Спросил об этом Толстых солдата неосмотрительно. Во-первых, Лосев не был Моней, хотя принадлежности к нацменьшинству не прятал. Во-вторых, он прибыл из Одессы, а там, как известно, даже грудные младенцы опаснее отпетых головорезов из какой-нибудь Кинешмы. В-третьих, далеко не вся территория справа и слева от Волги была населена непроходимыми чурками, о чем Толстых следовало бы знать. В-четвертых, в этот самый миг балан поддался, и короткий, толстый, треугольный ломоть отделился от древесного торта. Еще не отзвучала реплика Толстых, еще не успокоился воздух, передавая вызванные им колебания, как Лосев, не разгибаясь для занятия более удобной позиции, снизу и сбоку двинул кувалдой самонадеянного волжанина по челюсти. Тот хрюкнул и временно откинул копыта. Трое угрюмых его корешей, с той же географической пропиской, с согласно шагнули вперед и глухо прорычали: «Земеля! За что?» Они собрались Лосева, взявшего инструмент наизготовку, размазать по земле, превратить в продукт обмена между человеком и природой, как выражался в подобных ситуациях интеллигентный Гущин. Но рядом с Лосевым дружно встали другие одесситы, а тылы мгновенным маневром заняли кутаисцы, которым евреи были все-таки милее некоторых поволжских козлов. Те потоптались на месте и, ворча, унесли своего поверженного заводилу в санчасть. Лосев же продолжал трудиться над баланом, потому что при такой среднесуточной температуре, как в ту зиму, следовало топить с утра до вечера. А того, кто выстудит казарму, могли запросто порешить.

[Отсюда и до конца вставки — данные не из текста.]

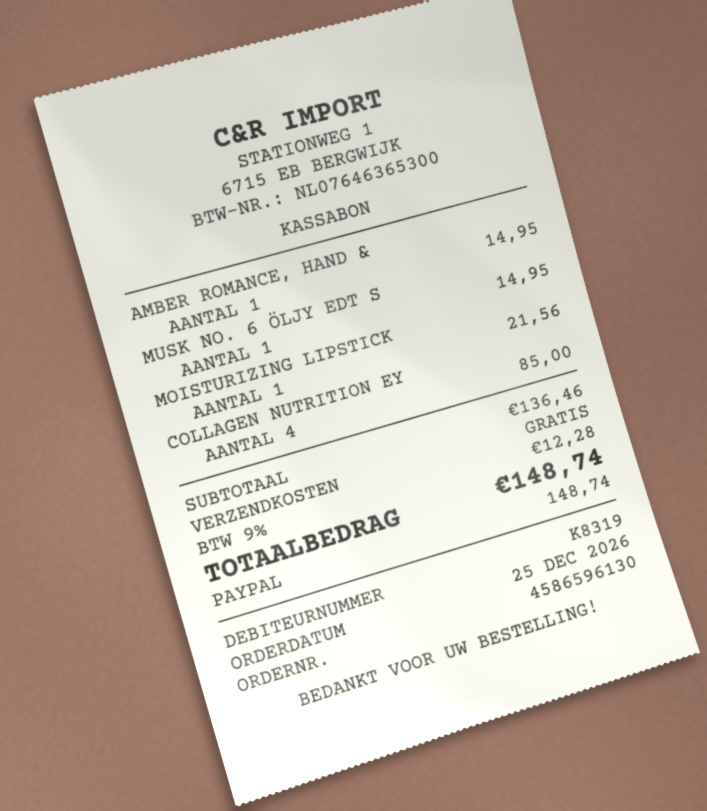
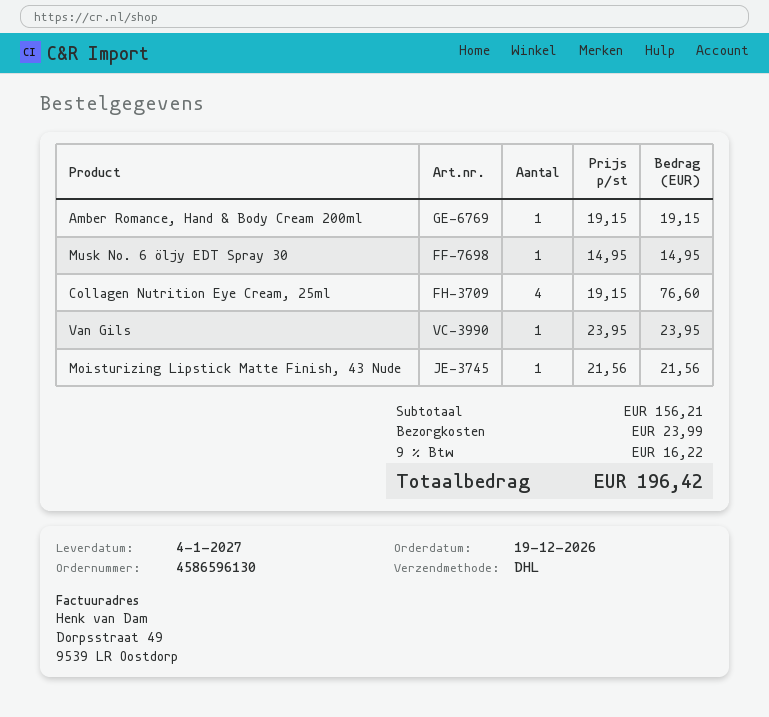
order date: 2026-12-25 -> 2026-12-19
AMBER ROMANCE, HAND &: 1 for 14.95 -> 1 for 19.15
COLLAGEN NUTRITION EY: 4 for 85.00 -> 4 for 76.60
Van Gils: none -> 1 for 23.95
subtotal: 136.46 -> 156.21
shipping: 0.00 -> 23.99
tax: 9% = 12.28 -> 9% = 16.22
total: 148.74 -> 196.42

Вот почему капитан Гущин прохаживался вдоль строя и держал глубокую, полную дипломатических недомолвок речь.
- Я слышал, - говорил он голосом министра иностранных дел Громыко, - что во вверенном мне подразделении произошли расовые волнения. Так вот, товарищи солдаты, мне один хер, хохол ты, кацап или долбаный молдаванин! Разжигания национальной розни не потерплю!

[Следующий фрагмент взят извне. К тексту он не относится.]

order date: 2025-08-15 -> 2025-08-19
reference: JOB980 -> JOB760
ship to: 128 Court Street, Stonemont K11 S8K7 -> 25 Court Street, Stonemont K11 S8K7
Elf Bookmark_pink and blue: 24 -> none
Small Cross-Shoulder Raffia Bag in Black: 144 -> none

Искренне с ним соглашаясь, солдаты ждали окончания сексуальной минутки с нетерпением, потому что выстроил их Гущин на свежем воздухе, а они основательно пропотели на лесоповале, и диалоги без поллитры казались им при таком морозе непозволительной дуростью. К чести Гущина, он смекнул что к чему быстро и в заключение лишь прикрепил Лосева к прожорливому котлу еще на пятеро суток.
В тот день Гущин пил в одиночестве, потому что теперь, из-за покровительства комдива, стучать на него боялись, а квасить с ним и не стучать было не в дугу. Гущин попытался подбить на это дело подполковника Шароля, замполита части и, опять-таки, еврея. Оба этих упомянутых качества ставили Шароля над толпой. И дернуть с ним было бы для капитана счастьем. Он давно уже соскучился по хорошей беседе на вольные, гражданские темы. Но Шароль, как назло, не пил и старался личным примером поддерживать воинскую дисциплину, что, как известно, для стройбата - чистая блажь. Как бы то ни было, Шароль ушел в кусты, а Гущин, не имея достаточно физических и духовных сил, чтобы добраться до дома, спал в казарме, на чужой койке; спал тревожно, без снов и радости. Наутро он, однако, выглядел свежим, легким в движениях и полным иронии. А посему снова выстроил солдат для коллективного решения вопроса об увольнительных. Лосев и Толстых, конечно, в счет не шли. Но прочие-иные имели право на полноценную субботу.
Располагалась же часть довольно далеко от населенных пунктов. Имеются в виду, понятно, не лесные деревушки, где тоже есть чем поживиться, если действовать осторожно, а что-нибудь вроде пгт - поселков городского типа, куда можно долететь только вертолетом. Да еще трактором дотрюхать, ежели выбраться с утра и залить полный бак соляры. В разрезе указанных обстоятельств Гущин медленно гарцевал перед строем и рассуждал вслух. А во дворе грелся и чихал на лютом холоде трактор. Гущин ходил вокруг выступившего из строя счастливчика и, добиваясь справедливости, вопрошал у его коллег-работяг.
- Ну что, товарищи солдаты, отпустим молодца кончик поточить? Смотрите-ка, у него штаны счас лопнут. Хочет, аж пищит. Поставим на голосование. Кто за? Кто против? Воздержался? Единогласно. Значит так. Товарищ рядовой, вас повезет в пгт Север трактор Т-700. И трое суток ваши. А потом - домой. И на «губу».
- Зачем же на «губу»? - спросил везунчик.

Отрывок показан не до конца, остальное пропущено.